What you are asked to do: Only the lines from the top of the records below through the line containing "border-bottom:2px solid var(--line);" should be printed, exactly and without pictures.

Entries supplied:
□ □ □ □ □
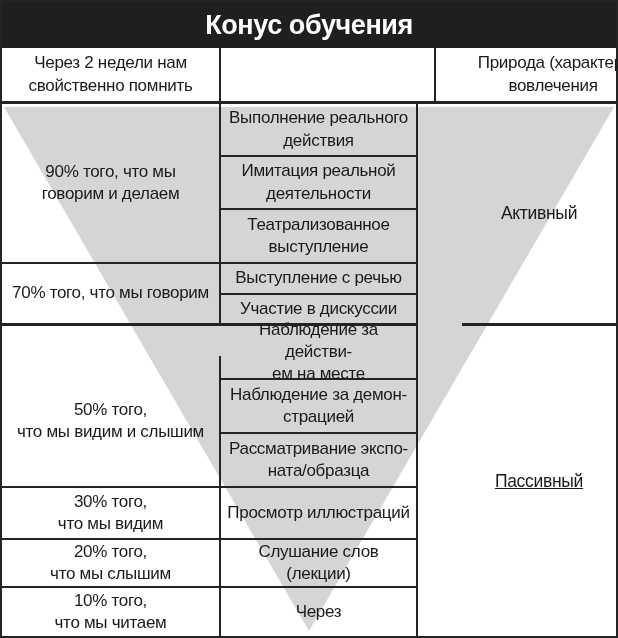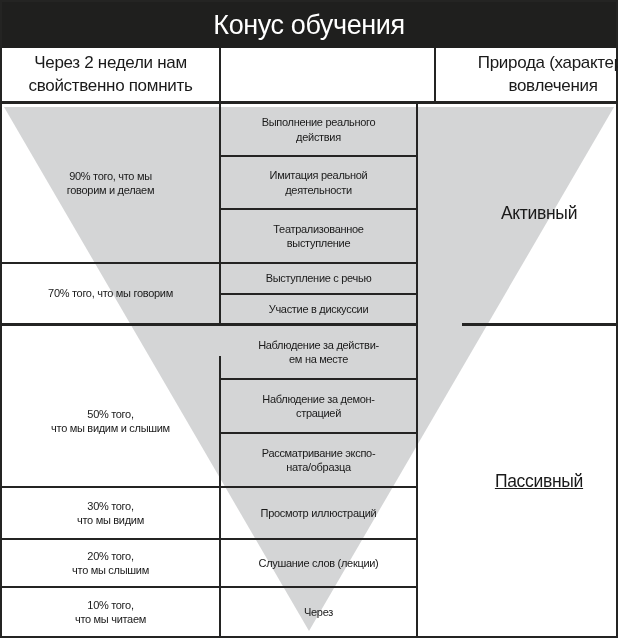--- a/index.html
+++ b/index.html
@@ -30,7 +30,7 @@
   .title-bar span{
     color:#ffffff;
     font-size:27px;
-    font-weight:normal;
+    font-weight:bold;
     letter-spacing:-0.4px;
   }
   

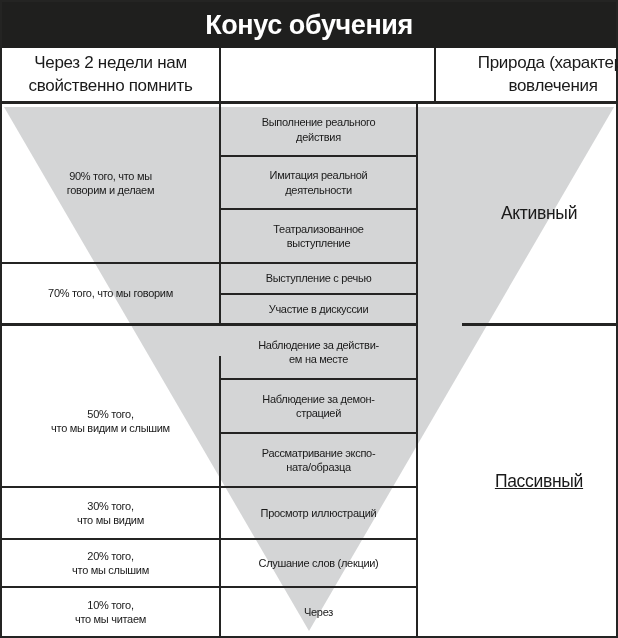--- a/index.html
+++ b/index.html
@@ -72,7 +72,7 @@
     display:flex;align-items:center;justify-content:center;
     text-align:center;
     white-space:pre-line;
-    font-size:11px;line-height:1.3;letter-spacing:-0.3px;
+    font-size:17px;line-height:1.3;letter-spacing:-0.3px;
     border-right:2px solid var(--line);
     border-bottom:2px solid var(--line);
     padding:2px 4px;

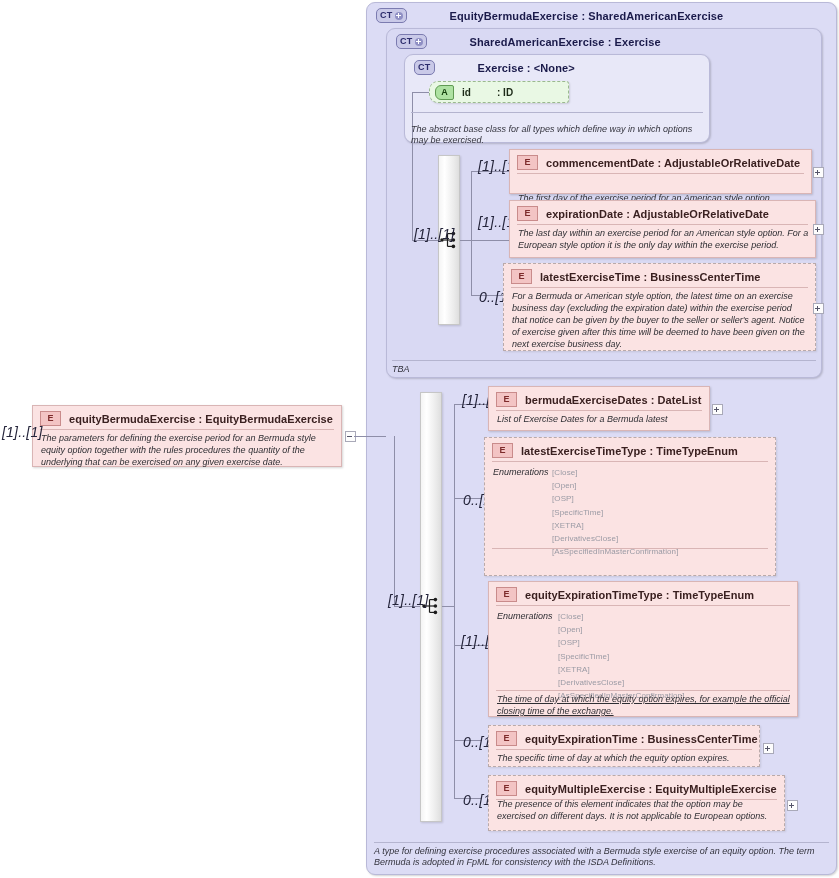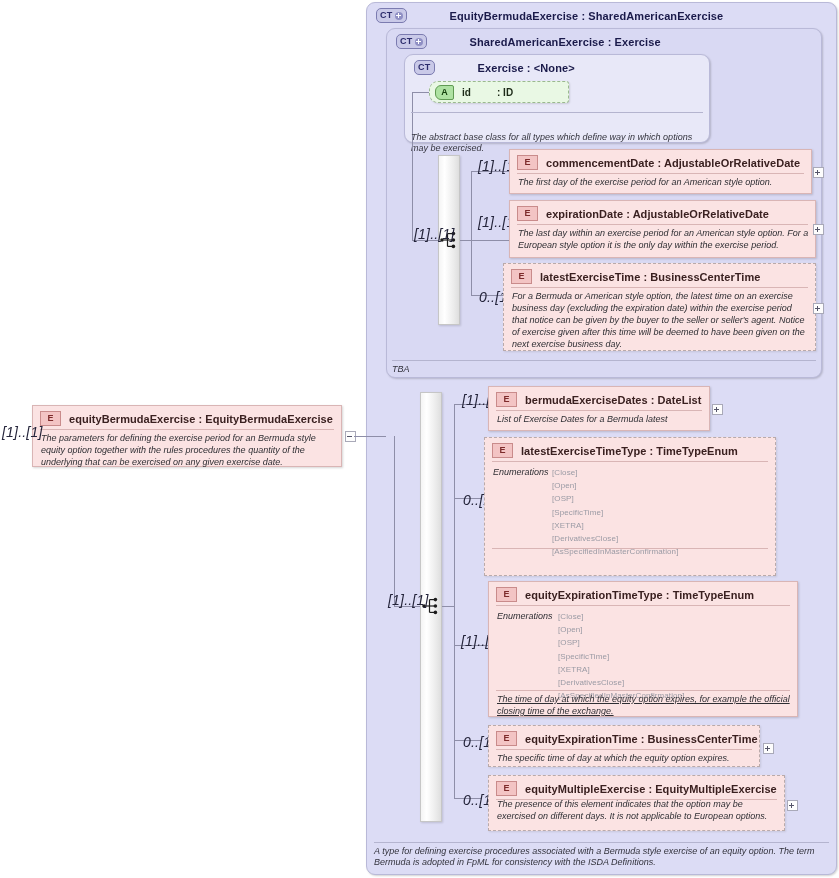--- a/index.html
+++ b/index.html
@@ -179,7 +179,7 @@
   </div>
 
   <div class="ct-annot-rule" style="left:411px;top:112px;width:292px;"></div>
-  <div class="ct-annot" style="left:411px;top:132px;width:296px;">The abstract base class for all types which define way in which options may be exercised.</div>
+  <div class="ct-annot" style="left:411px;top:124px;width:296px;">The abstract base class for all types which define way in which options may be exercised.</div>
 
   <div class="abs seqbar" style="left:438px;top:155px;width:22px;height:170px;"></div>
   <svg class="seq-icon" style="left:439px;top:231px;" viewBox="0 0 22 18">

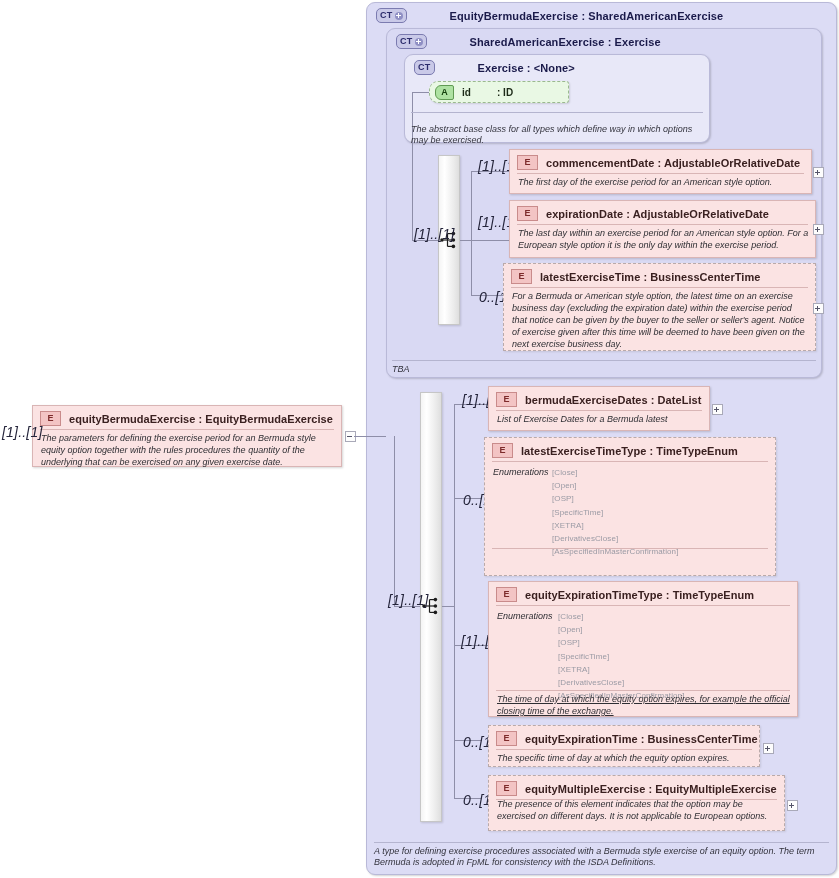--- a/index.html
+++ b/index.html
@@ -214,7 +214,7 @@
       <span class="el-title">commencementDate : AdjustableOrRelativeDate</span>
     </div>
     <div class="el-rule" style="top:23px;"></div>
-    <div class="el-desc" style="top:27px;">The first day of the exercise period for an American style option.</div>
+    <div class="el-desc" style="top:43px;">The first day of the exercise period for an American style option.</div>
   </div>
   <div class="tog plus" style="left:813px;top:167px;"></div>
□ □ □ □ □
Solution:
--- a/index.html
+++ b/index.html
@@ -30,7 +30,7 @@
   .title-bar span{
     color:#ffffff;
     font-size:27px;
-    font-weight:normal;
+    font-weight:bold;
     letter-spacing:-0.4px;
   }
   

--- a/index.html
+++ b/index.html
@@ -72,7 +72,7 @@
     display:flex;align-items:center;justify-content:center;
     text-align:center;
     white-space:pre-line;
-    font-size:11px;line-height:1.3;letter-spacing:-0.3px;
+    font-size:17px;line-height:1.3;letter-spacing:-0.3px;
     border-right:2px solid var(--line);
     border-bottom:2px solid var(--line);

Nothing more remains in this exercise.